Déjà la foule s'écoulait en flots sombres dans les vomitoires. L'abbé d'Antinoé, échappant à Dorion surpris, gagna la sortie en prophétisant encore.
Une heure après, il frappait à la porte de Thaïs.
La comédienne alors, dans le riche quartier de Racotis, près du tombeau d'Alexandre, habitait une maison entourée de jardins ombreux, dans lesquels s'élevaient des rochers artificiels et coulait un ruisseau bordé de peupliers. Une vieille esclave noire, chargée d'anneaux, vint lui ouvrir la porte et lui demanda ce qu'il voulait.
—Je veux voir Thaïs, répondit-il. Dieu m'est témoin que je ne suis venu ici que pour la voir.
Comme il portait une riche tunique et qu'il parlait impérieusement, l'esclave le fit entrer.

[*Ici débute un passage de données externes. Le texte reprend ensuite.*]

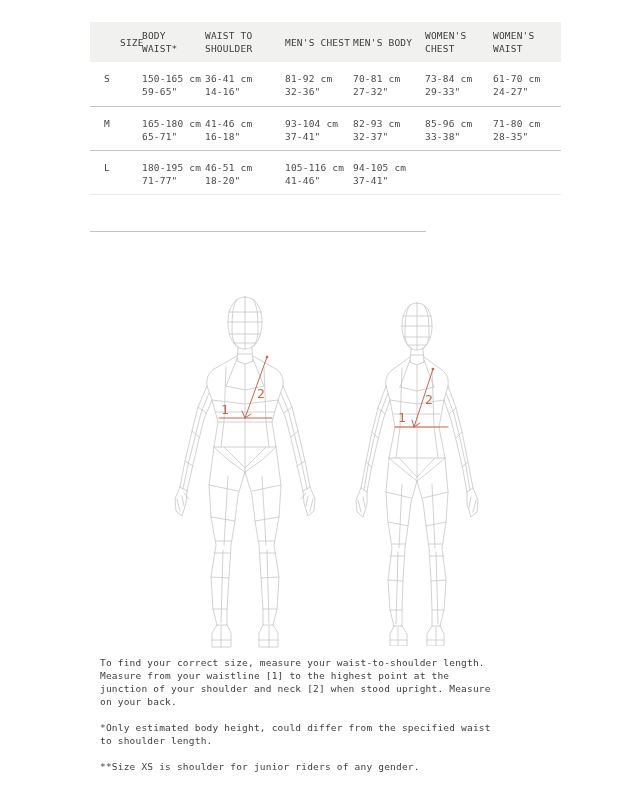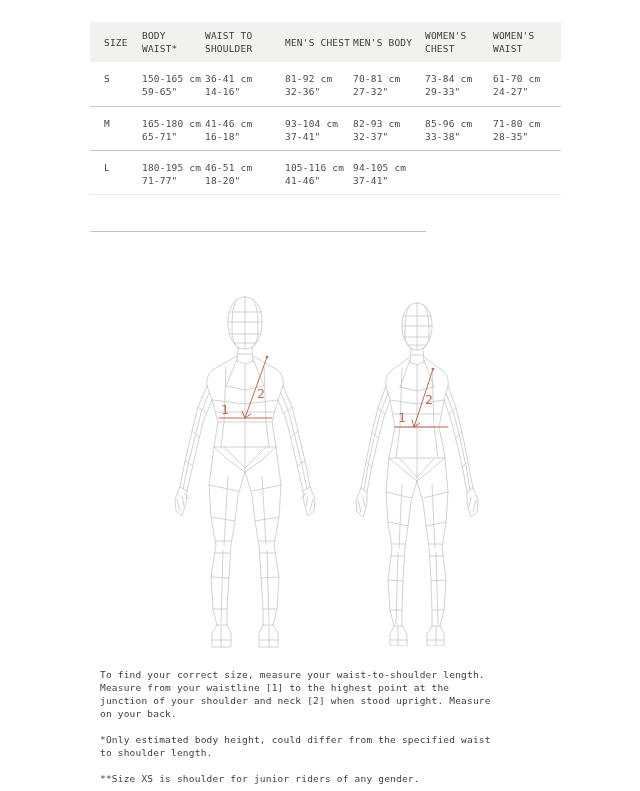--- a/index.html
+++ b/index.html
@@ -22,7 +22,7 @@
     background:#f1f1ef;color:#3c3c3c;height:34px;vertical-align:middle;
     padding:3px 2px 3px 0;
   }
-  table.size-table thead th.first{padding-left:14px;}
+  table.size-table thead th.first{padding-left:30px;}
   table.size-table tbody th,
   table.size-table tbody td{
     color:#4b4b4b;height:44px;vertical-align:top;padding:10px 2px 0 0;

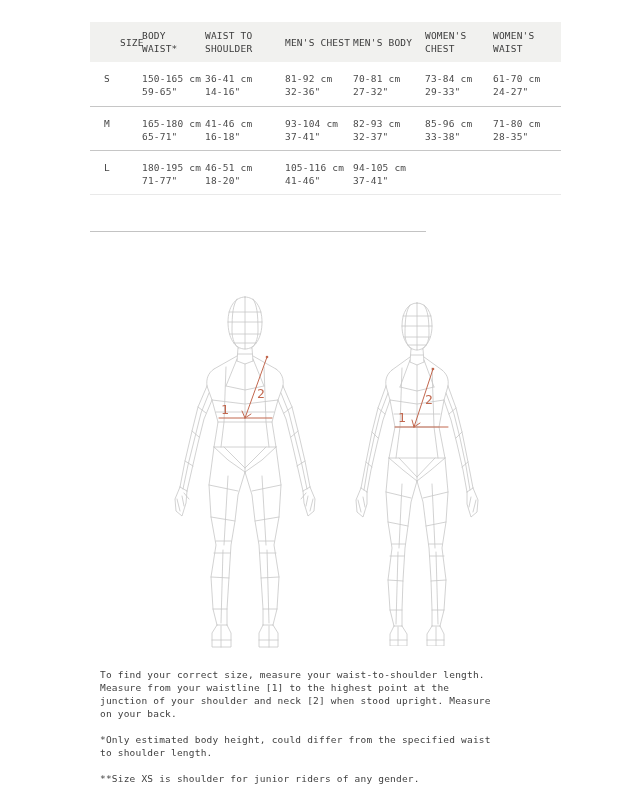--- a/index.html
+++ b/index.html
@@ -46,7 +46,7 @@
 
   
   .notes{position:absolute;left:100px;top:656px;width:480px;}
-  .notes p{margin:12px 0 13px 0;font-size:9.5px;line-height:13px;letter-spacing:0.2px;color:#3e3e3e;}
+  .notes p{margin:0 0 13px 0;font-size:9.5px;line-height:13px;letter-spacing:0.2px;color:#3e3e3e;}
 </style>
 </head>
 <body>

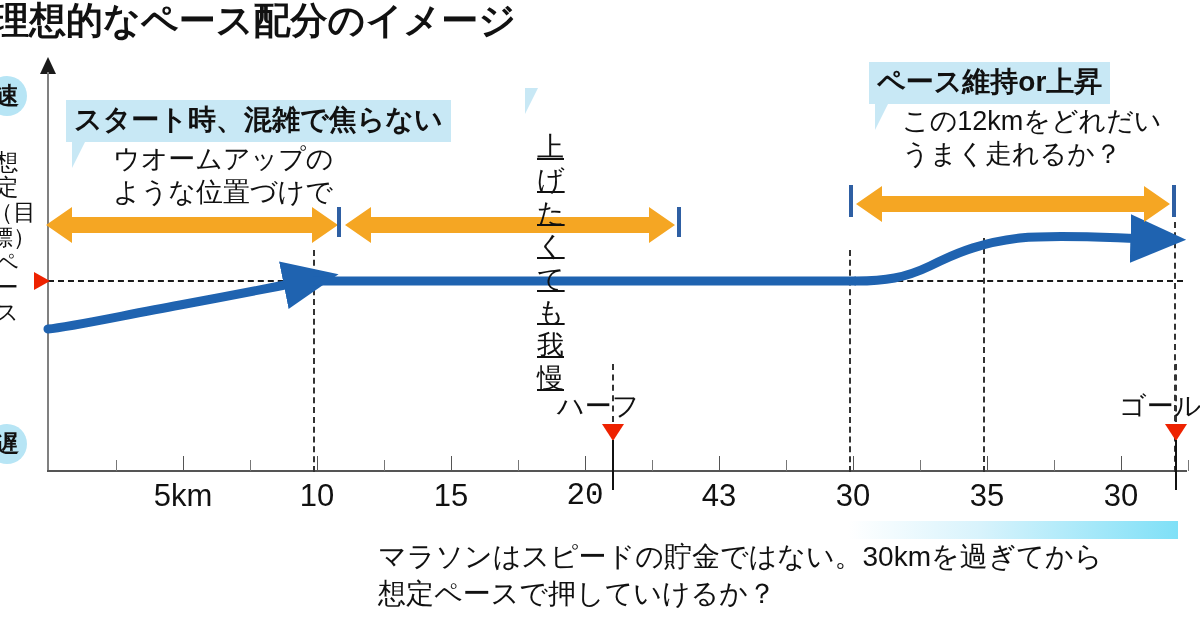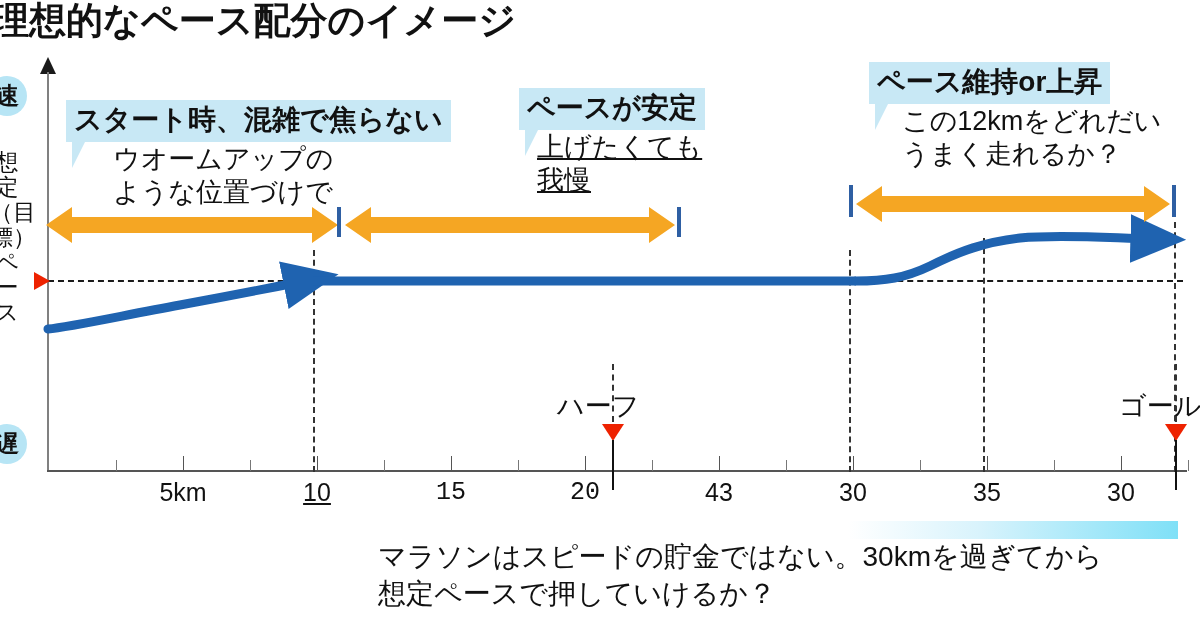--- a/index.html
+++ b/index.html
@@ -292,7 +292,6 @@
   </div>
 
   <div class="abs" style="left:519px; top:88px;">
-    <div class="callout-head">ペースが安定</div>
     <div class="callout-tail" style="margin-left:6px;"></div>
     <div class="callout-body" style="position:absolute; left:18px; top:43px;text-decoration:underline;">上げたくても
 我慢</div>

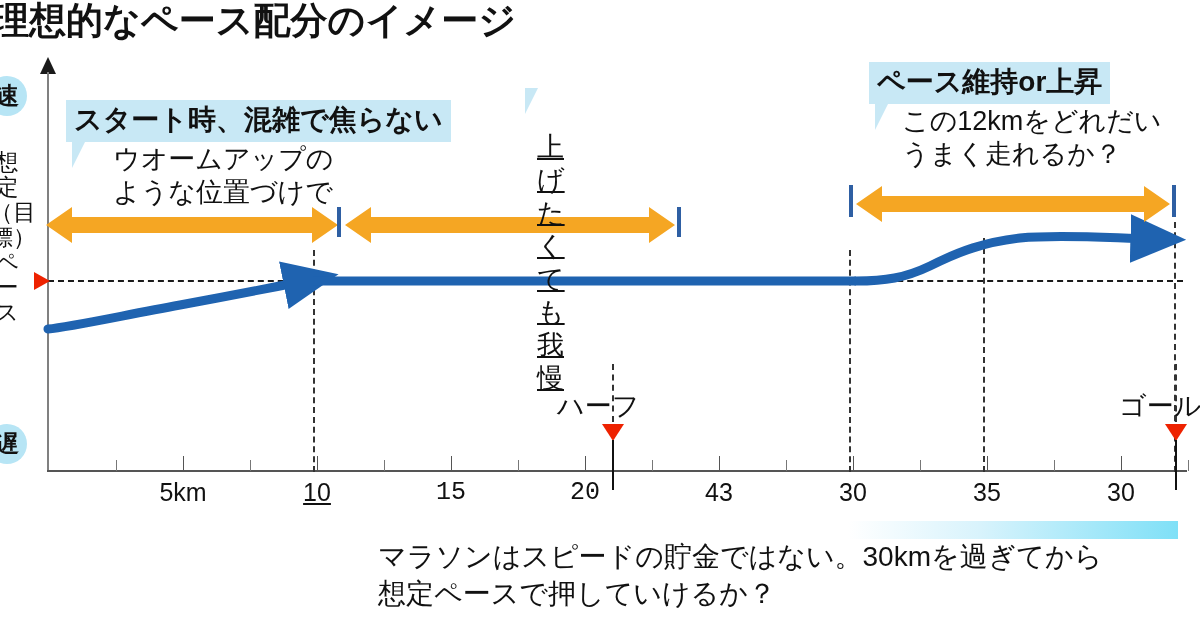--- a/index.html
+++ b/index.html
@@ -98,7 +98,7 @@
   }
   .xlabel {
     top: 478px;
-    font-size: 25px;
+    font-size: 31px;
     color: #111;
     text-align: center;
     width: 90px;

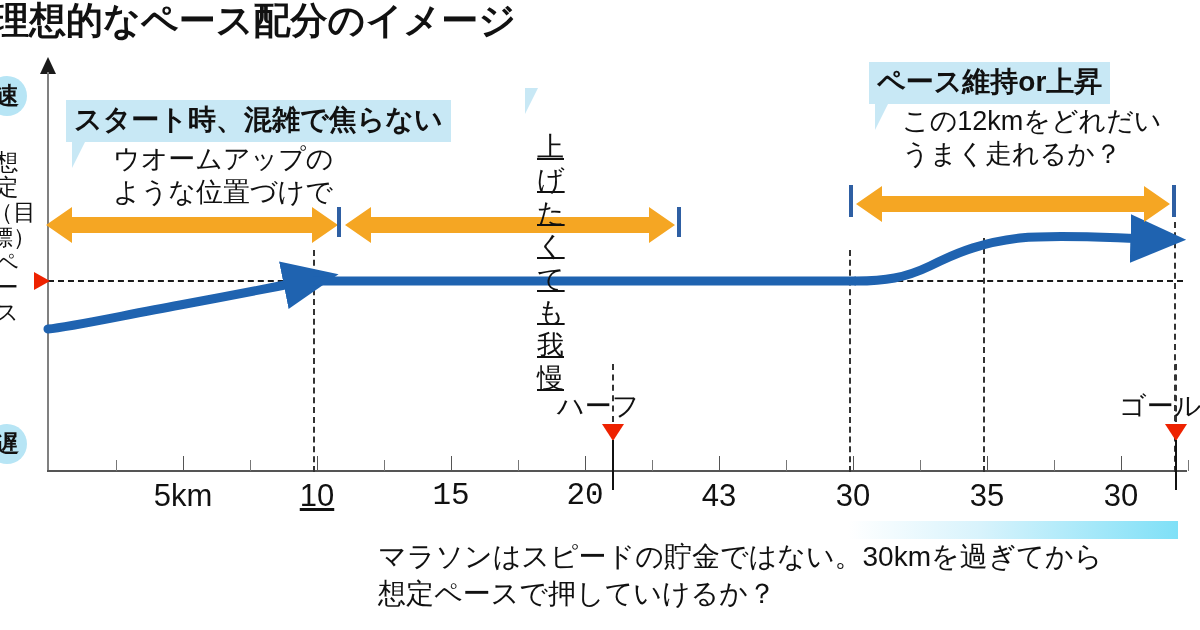--- a/index.html
+++ b/index.html
@@ -234,7 +234,7 @@
       <div class="abs tick-major" style="left: 183px;"></div>
       <div class="abs xlabel" style="left: 183px;">5km</div>
       <div class="abs tick-major" style="left: 317px;"></div>
-      <div class="abs xlabel" style="left: 317px; text-decoration: underline;">10</div>
+      <div class="abs xlabel" style="left: 317px;">10</div>
       <div class="abs tick-major" style="left: 451px;"></div>
       <div class="abs xlabel" style="left: 451px; font-family: Liberation Mono, monospace;">15</div>
       <div class="abs tick-major" style="left: 585px;"></div>

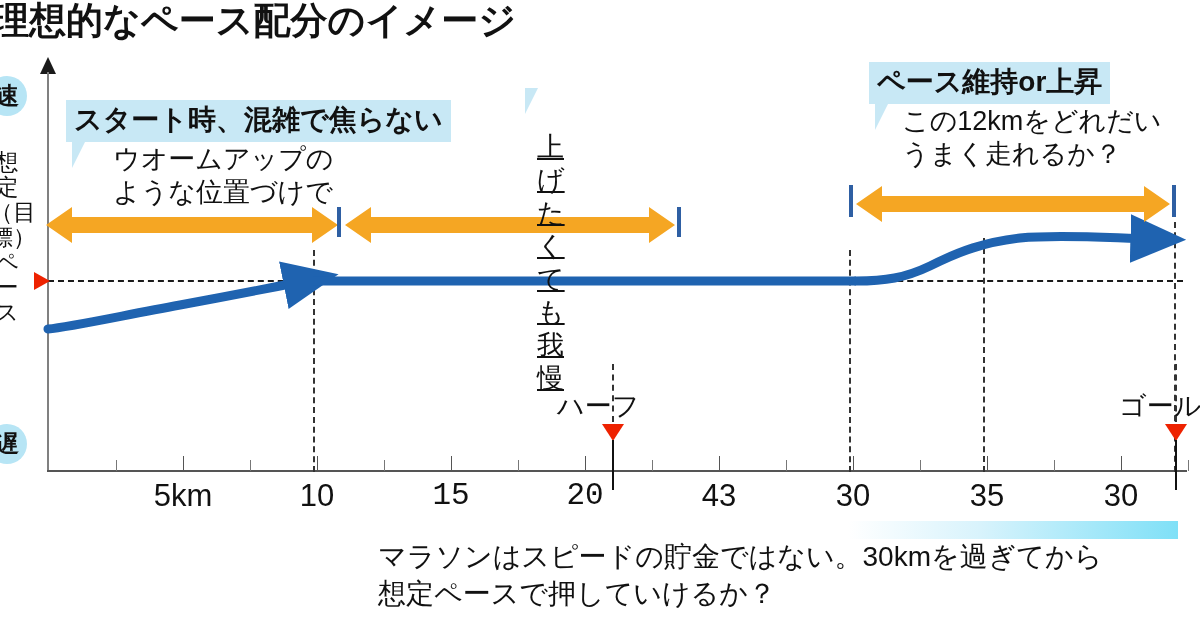--- a/index.html
+++ b/index.html
@@ -236,7 +236,7 @@
       <div class="abs tick-major" style="left: 317px;"></div>
       <div class="abs xlabel" style="left: 317px;">10</div>
       <div class="abs tick-major" style="left: 451px;"></div>
-      <div class="abs xlabel" style="left: 451px; font-family: Liberation Mono, monospace;">15</div>
+      <div class="abs xlabel" style="left: 451px;">15</div>
       <div class="abs tick-major" style="left: 585px;"></div>
       <div class="abs xlabel" style="left: 585px; font-family: Liberation Mono, monospace;">20</div>
       <div class="abs tick-major" style="left: 719px;"></div>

—Tu trouveras Thaïs, dit-elle, dans la grotte des Nymphes.
II
LE PAPYRUS
Thaïs était née de parents libres et pauvres, adonnés à l'idolâtrie. Du temps qu'elle était petite, son père gouvernait, à Alexandrie, proche la porte de la Lune, un cabaret que fréquentaient les matelots. Certains souvenirs vifs et détachés lui restaient de sa première enfance. Elle revoyait son père assis à l'angle du foyer, les jambes croisées, grand, redoutable et tranquille, tel qu'un de ces vieux Pharaons que célèbrent les complaintes chantées par les aveugles dans les carrefours. Elle revoyait aussi sa maigre et triste mère, errant comme un chat affamé dans la maison, qu'elle emplissait des éclats de sa voix aigre et des lueurs de ses yeux de phosphore. On contait dans le faubourg qu'elle était magicienne et qu'elle se changeait en chouette, la nuit, pour rejoindre ses amants. On mentait: Thaïs savait bien, pour l'avoir souvent épiée, que sa mère ne se livrait point aux arts magiques, mais que, dévorée d'avarice, elle comptait toute la nuit le gain de la journée. Ce père inerte et cette mère avide la laissaient chercher sa vie comme les bêtes de la basse-cour. Aussi était-elle devenue très habile à tirer une à une les oboles de la ceinture des matelots ivres, en les amusant par des chansons naïves et par des paroles infâmes dont elle ignorait le sens. Elle passait de genoux en genoux dans la salle imprégnée de l'odeur des boissons fermentées et des outres résineuses; puis, les joues poissées de bière et piquées par les barbes rudes, elle s'échappait, serrant les oboles dans sa petite main, et courait acheter des gâteaux de miel à une vieille femme accroupie derrière ses paniers sous la porte de la Lune. C'était tous les jours les mêmes scènes: les matelots, contant leurs périls, quand l'Euros ébranlait les algues sous-marines, puis jouant aux dés ou aux osselets, et demandant, en blasphémant les dieux, la meilleure bière de Cilicie.
Chaque nuit, l'enfant était réveillée par les rixes des buveurs. Les écailles d'huîtres, volant par-dessus les tables, fendaient les fronts, au milieu des hurlements furieux. Parfois, à la lueur des lampes fumeuses, elle voyait les couteaux briller et le sang jaillir.